Filed under: Uncategorized | Tags: algorithms, cryptography, election, leader election, security, theory, Uri Feige

*“Whenever a man has cast a longing eye on offices, a rottenness begins in his conduct.”* ~Thomas Jefferson

I want to continue my occasional series about consensus today by talking about leader election. Actually, it’s going to be the problem of “committee election”, or as it is referred to more fancily, *universe reduction*. The problem is basically this: you have a collection of n people, some hidden fraction of which are bad, and you want to elect a small committee of the people such that the fraction of bad people in the committee is not much more than the fraction of bad people in the general population. The problem is complicated by the fact that there is no trusted outside party that can be used to, e.g. count up all the votes. Instead, the problem needs to be solved just through direct communication among the players. We’ll assume everyone has synchronized clocks and, moreover, that there is a way to broadcast a message to everyone (i.e. a consensus algorithm).

We’ll be interested in the very challenging case where the bad guys are computationally unbounded, i.e. no cryptography! Why do we torture ourselves like this? Well there are a few reasons. First, the intellectual interest in determining exactly what is and is not possible with cryptographic assumptions. Second, the practical problem of maybe avoiding some of the computational overhead associated with cryptography e.g. setting up a PKI. Finally, the desire to avoid assumptions about the “hardness” of certain problems, assumptions that may in the end not wind up not being completely correct.

In FOCS 1999, Uri Feige proposed a very clever solution to the committee election problem in his paper “Non-cryptographic Selection Protocols”. I’m going to simplify the algorithm a bit to make it blog friendly. So here’s the setup: we have n people, a hidden fraction of whom are bad and we want to elect a committee of these people such that the fraction of bad people in the committee is not much more than the fraction of bad in the general population. Here’s the algorithm: we put everyone up on a ledge and we put a certain number of large bins under the ledge. Each person then must jump into a bin. We tell the good guys to choose their bins independently and uniformly at random. Then, once everyone has jumped (we give them a fixed amount of time to do so), we take the bin with the **smallest** number of people in it and select these people as the winners. The rest of the bins are carted off to the politician recycling center.

Why should this work? We have no control over what the bad guys do, and moreover we assume they are omniscient and can secretly collude. Thus, we can expect the bad guys to hem and haw standing on the ledge until all the good guys have jumped, and then carefully decide amongst themselves what bins to jump into in order to try to throw the election. Except it turns out that there’s really nothing much they can do. Assume there are x bins and n people and that t of those people are bad. Then the expected number of good people jumping in each bin is (n-t)/x. Moreover, if x is chosen carefully, we can show that with high probability, the number of good people in every bin is very closely concentrated around the expected value[1]. But then what is the worst the bad people can do? The chosen bin will certainly have no more than n/x people in it. Thus, the chosen bin will have a fraction of good people in it that is very close to the fraction of good people in the general population.

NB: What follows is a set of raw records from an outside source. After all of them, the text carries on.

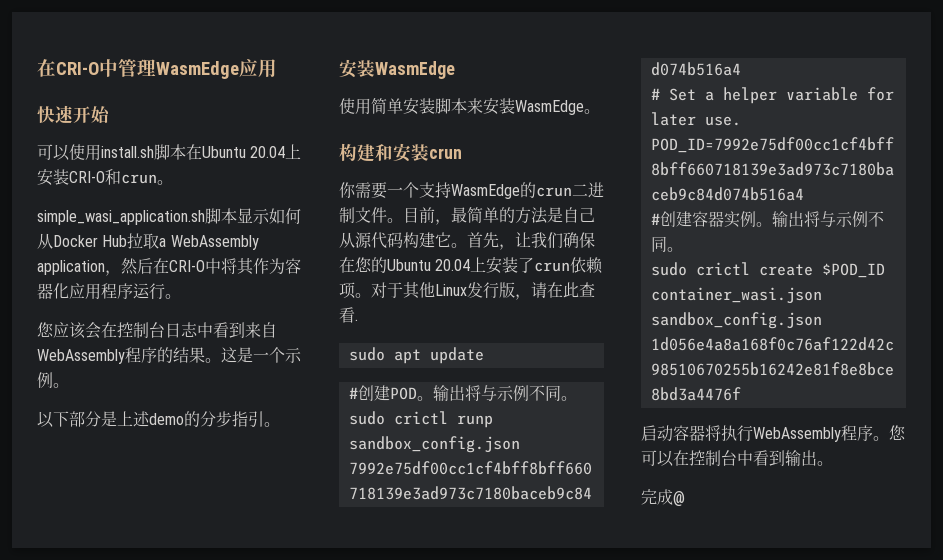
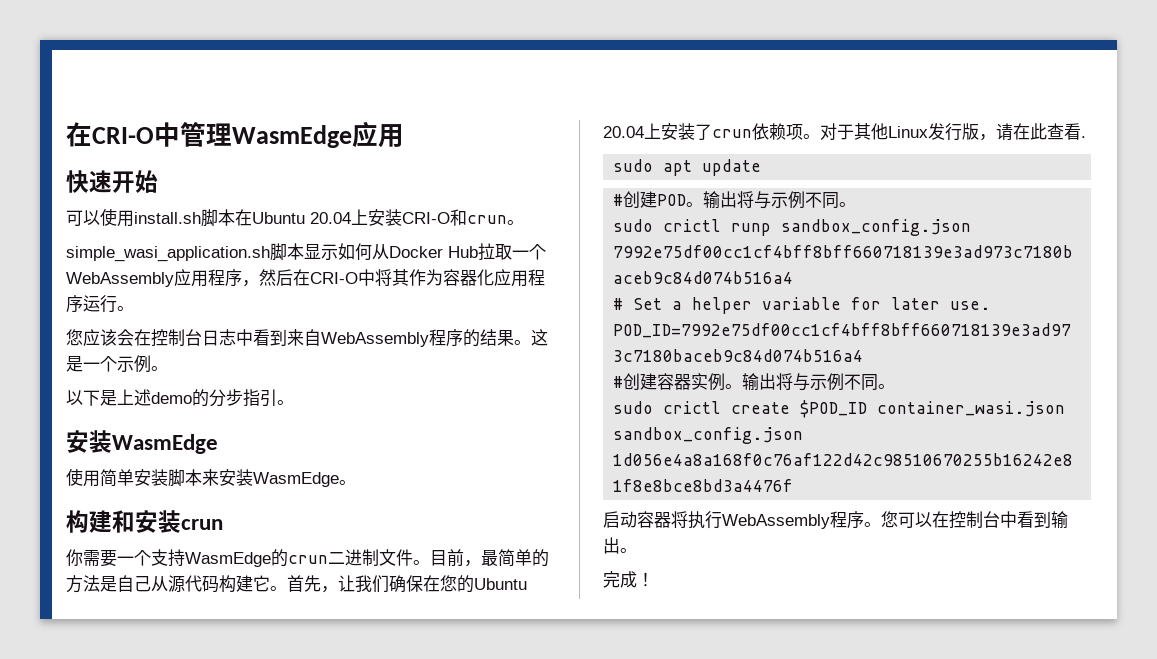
[159,235,259,250] [37,260,105,275] a WebAssembly application -> [512,244,546,260] [66,269,242,287] 一个WebAssembly应用程序
[69,411,101,427] 部分 -> (100, 398) none
[673,491,685,506] @ -> [637,572,654,587] ！

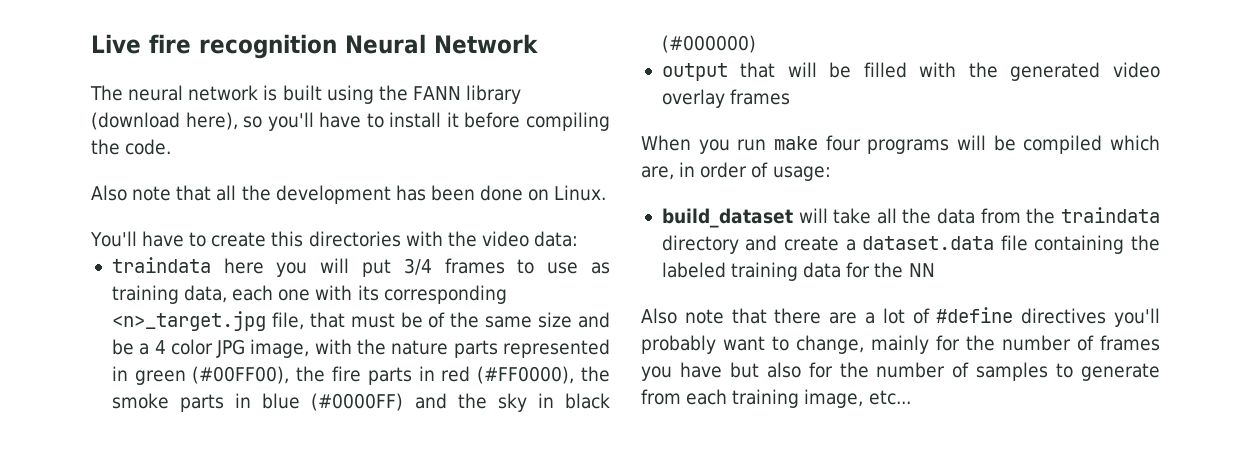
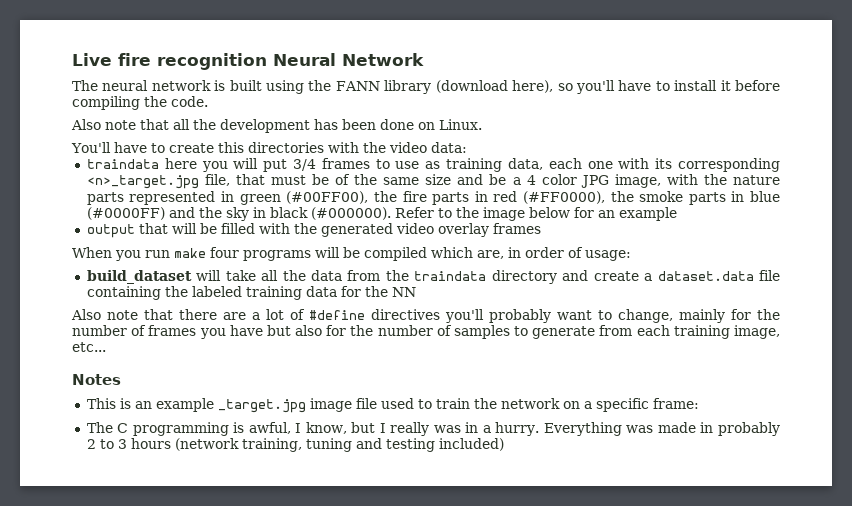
[661,35,756,53] (#000000) -> [310,207,677,221] (#000000). Refer to the image below for an example
(911, 397) none -> [72,374,121,385] [86,398,699,413] [86,422,780,436] [86,438,504,452] // Notes // This is an example _target.jpg image file used to train the network on a specific frame: // The C programming is awful, I know, but I really was in a hurry. Everything was made in probably 2 to 3 hours (network training, tuning and testing included)

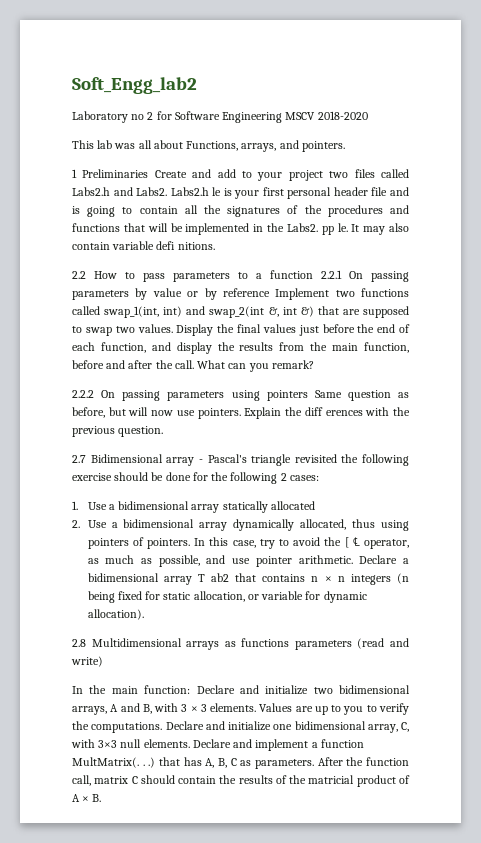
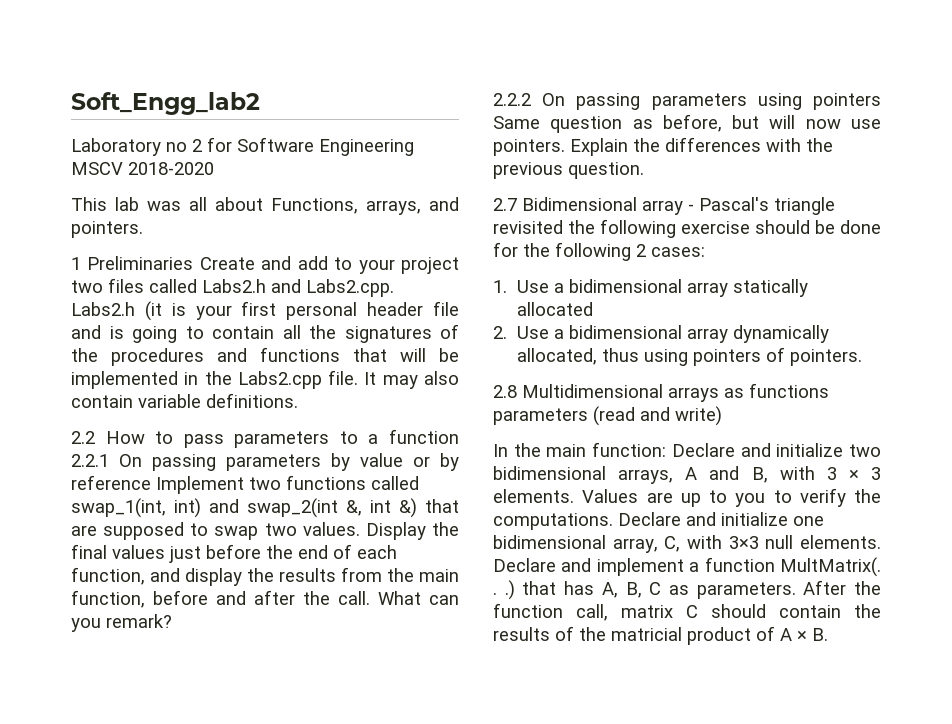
[136,187,222,196] Labs2. Labs2.h le -> [306,279,394,297] [71,301,162,321] Labs2.cpp. Labs2.h (it
[286,223,348,235] Labs2. pp le. -> [237,370,359,389] Labs2.cpp file.
[156,241,215,250] defi nitions. -> [206,393,298,408] definitions.
[304,407,363,416] diff erences -> [665,137,761,152] differences
[194,537,410,549] [87,555,409,567] [87,573,409,585] [87,591,367,603] [87,609,144,620] In this case, try to avoid the [ ℄ operator, as much as possible, and use pointer arithmetic. Declare a bidimensional array T ab2 that contains n × n integers (n being fixed for static allocation, or variable for dynamic allocation). -> (863, 357) none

So that’s the idea. Cool no? Much of the technical challenge of Feige’s paper is showing how you can extend this idea to choose a **single** leader, so that this leader has probability of being bad no more than a fixed constant. The paper is a good read so I won’t reveal any of the details of how to do this. Also I want to point out that Feige’s algorithm is a critical tool in many of the modern consensus algorithms. But doesn’t his algorithm **require** a consensus algorithm in order to announce bin choices for each person? Yes, the trick is to use his algorithm among small groups where consensus is not that costly and then to create a kind of tournament network to eventually elect a very small representative group after running many election protocols in parallel.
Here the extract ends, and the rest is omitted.